**WORK ORDER**
Quote all entries exactly, leaving pictures aside.

»»

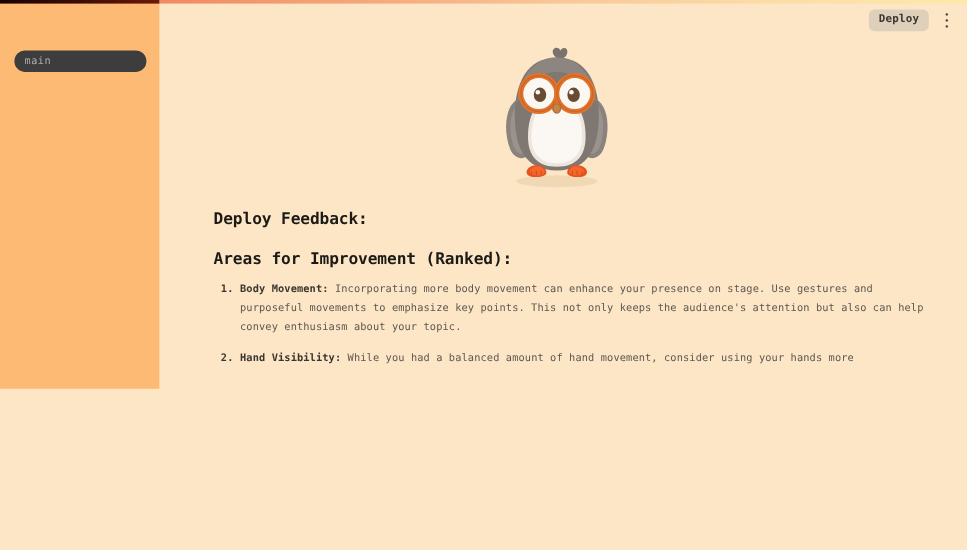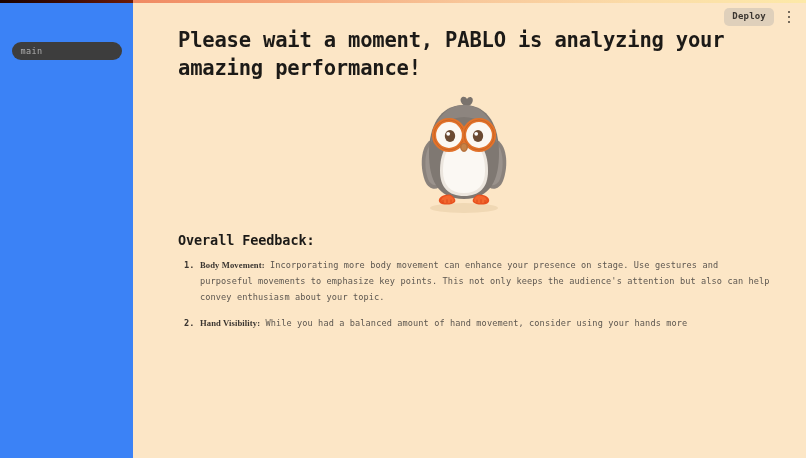"main" .sidebar { background: #3b82f6 -> #fdba74; height: 458px -> 324px }
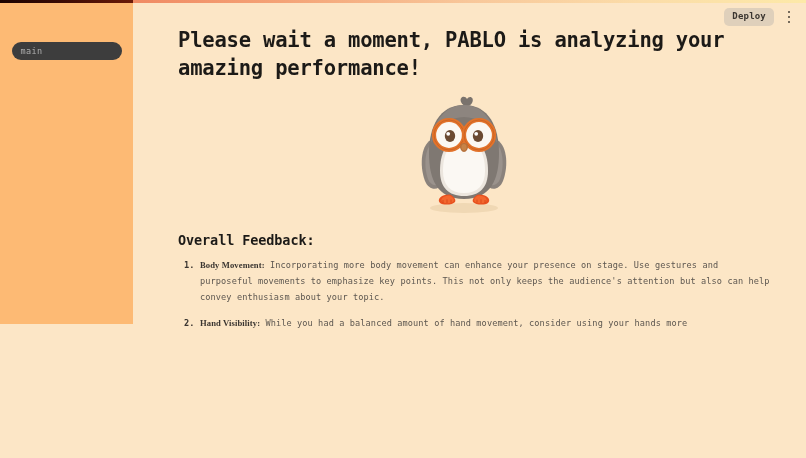"Please wait a moment, PABLO" h1.title { html: <h1>Please wait a moment, PABLO is analyzing your amazing performance!</h1> -> none }
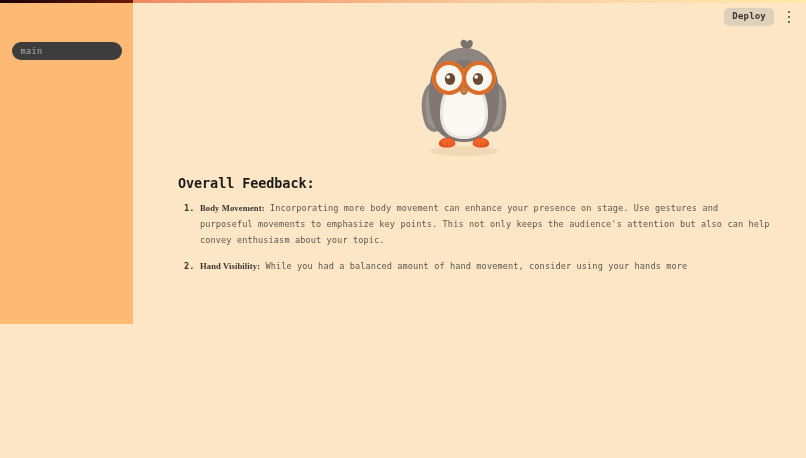"Overall Feedback:" h2.section { text: Overall -> Deploy }
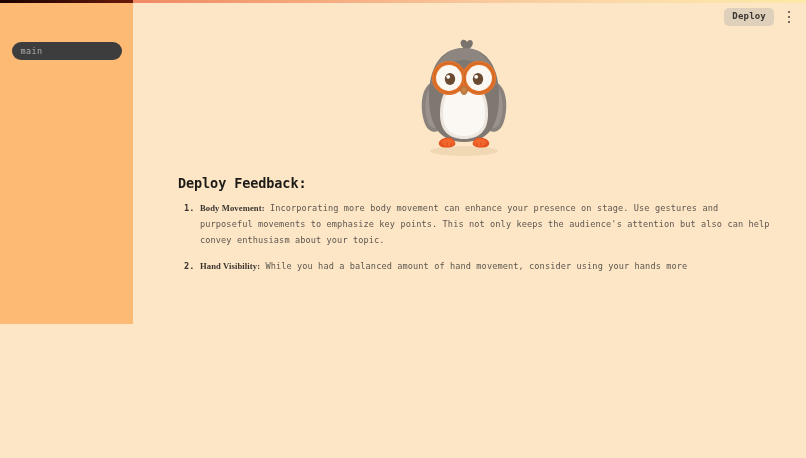"Areas for Improvement (Ranked):" h2.section { html: none -> <h2>Areas for Improvement (Ranked):</h2> }
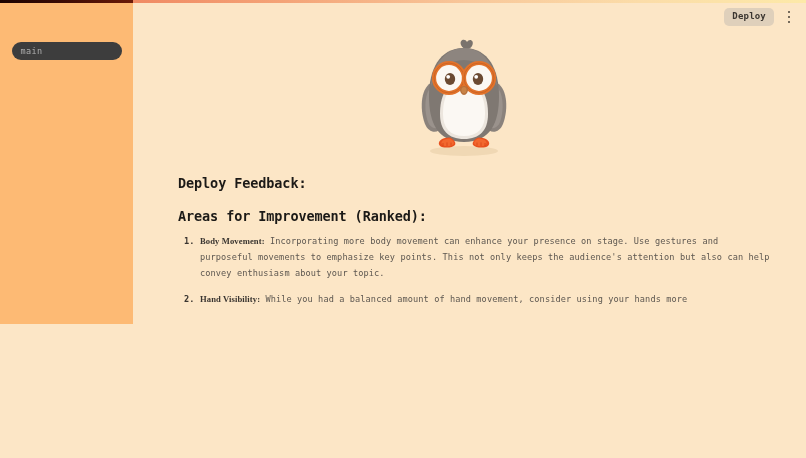"Body Movement:" ol.ranked li .lbl { font-family: Liberation Serif, serif -> none }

««

**EXERCISE ANSWER**
"main" .sidebar { background: #3b82f6 -> #fdba74; height: 458px -> 324px }
"Please wait a moment, PABLO" h1.title { html: <h1>Please wait a moment, PABLO is analyzing your amazing performance!</h1> -> none }
"Overall Feedback:" h2.section { text: Overall -> Deploy }
"Areas for Improvement (Ranked):" h2.section { html: none -> <h2>Areas for Improvement (Ranked):</h2> }
"Body Movement:" ol.ranked li .lbl { font-family: Liberation Serif, serif -> none }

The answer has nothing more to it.